Ao mesmo tempo, drones russos atacavam o abrigo, um deles lançando uma granada bem ao lado de Serhii, a quem a essa altura se juntou outro soldado ucraniano que havia ficado isolado.
“Ele explodiu perto das costas do outro soldado e a meio metro de mim, perto dos meus pés. Ficamos feridos, mas tivemos sorte de sobreviver. Foi possível evacuar apenas um soldado gravemente ferido. Então, naquele momento, percebi que estava sozinho.”
Cercado
Nos três dias seguintes, Serhii escondeu-se em seu abrigo cercado pelo inimigo. A cada hora, as tropas russas chegavam cada vez mais perto de sua posição.
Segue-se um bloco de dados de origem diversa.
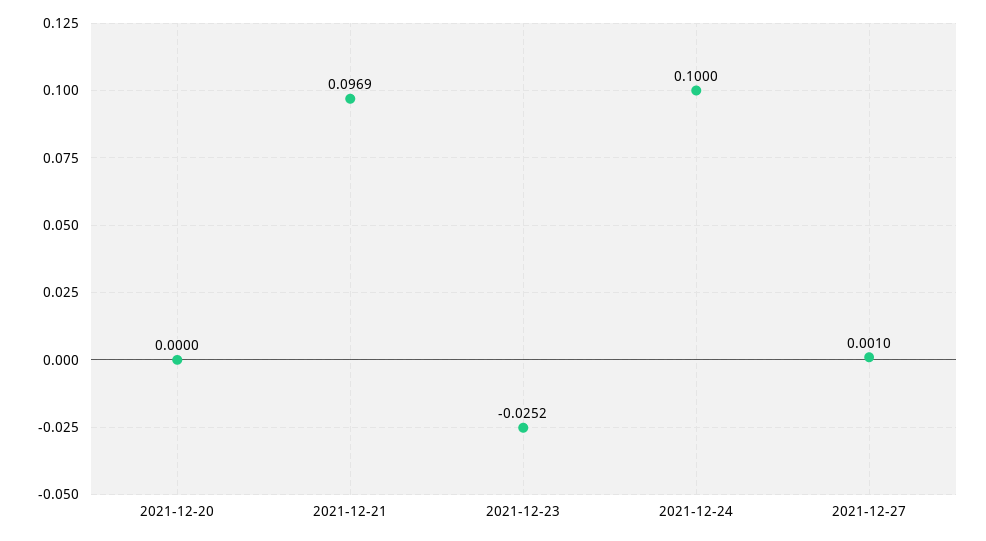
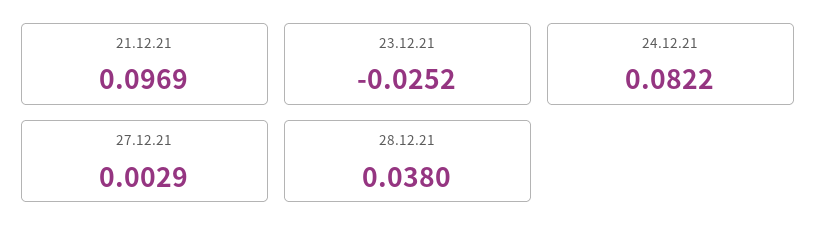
2021-12-20: 0 -> none
2021-12-24: 0.1 -> 0.0822
2021-12-27: 0.001 -> 0.0029
28.12.21: none -> 0.038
Ele podia ouvir suas vozes e conhecia seu plano.
Acreditando que não sobreviveria, Serhii contatou seu comandante pelo rádio e sussurrou-lhe as coordenadas do inimigo – essencialmente convocando ataques de artilharia em sua própria posição.
Graças a Serhii, a artilharia ucraniana conduziu vários ataques precisos, mas mais soldados russos continuaram a assumir posições ao seu redor.
“Eu estava cercado por inimigos”, explicou Serhii. “Quando eles não conseguiram me ouvir, sussurrei novamente as coordenadas no rádio e nossa artilharia disparou contra eles.”
A certa altura, Serhii pensou que seu tempo havia acabado quando um soldado russo subiu em seu abrigo. O soldado perguntou a Serhii de onde ele era e o ucraniano respondeu em russo que sofreu uma concussão e pediu água.
O soldado russo não lhe deu água, mas rastejou para fora da trincheira, aparentemente ainda sem saber que Serhii era ucraniano.
“Ainda não consigo entender como ele não percebeu que eu pertencia às forças armadas ucranianas. Eu estava vestindo um uniforme ucraniano. Minhas calças estavam em pedaços. Sim, elas estavam sujas. Mas era óbvio que as botas eram ucranianas”, lembrou Serhii.
Com todos os esforços para evacuar Serhii esgotados, seu comandante finalmente lhe disse que a única saída era rastejar e orar.
“Tive que rastejar pelo abrigo onde estavam os russos. Segurando o rádio com a mão esquerda sobre os joelhos, comecei a engatinhar. Encontrei um arame com uma granada. Pude ouvir o comandante no rádio me corrigindo, mas não consegui contatá-lo pessoalmente. A bateria estava quase descarregada. O comandante gritou para mim que eu deveria me mover. Então, finalmente cheguei às posições ucranianas, ‘Fin, continue andando’, eles continuavam me dizendo.”
Serhii já está se recuperando há mais de duas semanas. Sentado na enfermaria quente do hospital, ele se lembra de como lambia a água da chuva de sua vala e sonhava com cada gole.
Contando sua história à CNN, Serhii não vê nada de heroico em suas ações.
“Você deveria ver o que nossos rapazes estão fazendo na linha de frente. Como eles lutam, evacuam e resgatam seus companheiros. Nossos caras estão pagando um preço muito alto. Eles pagam com seu sangue. Tudo que eu quero é pescar com meus amigos, beber umas cervejas e ficar sentado em silêncio”.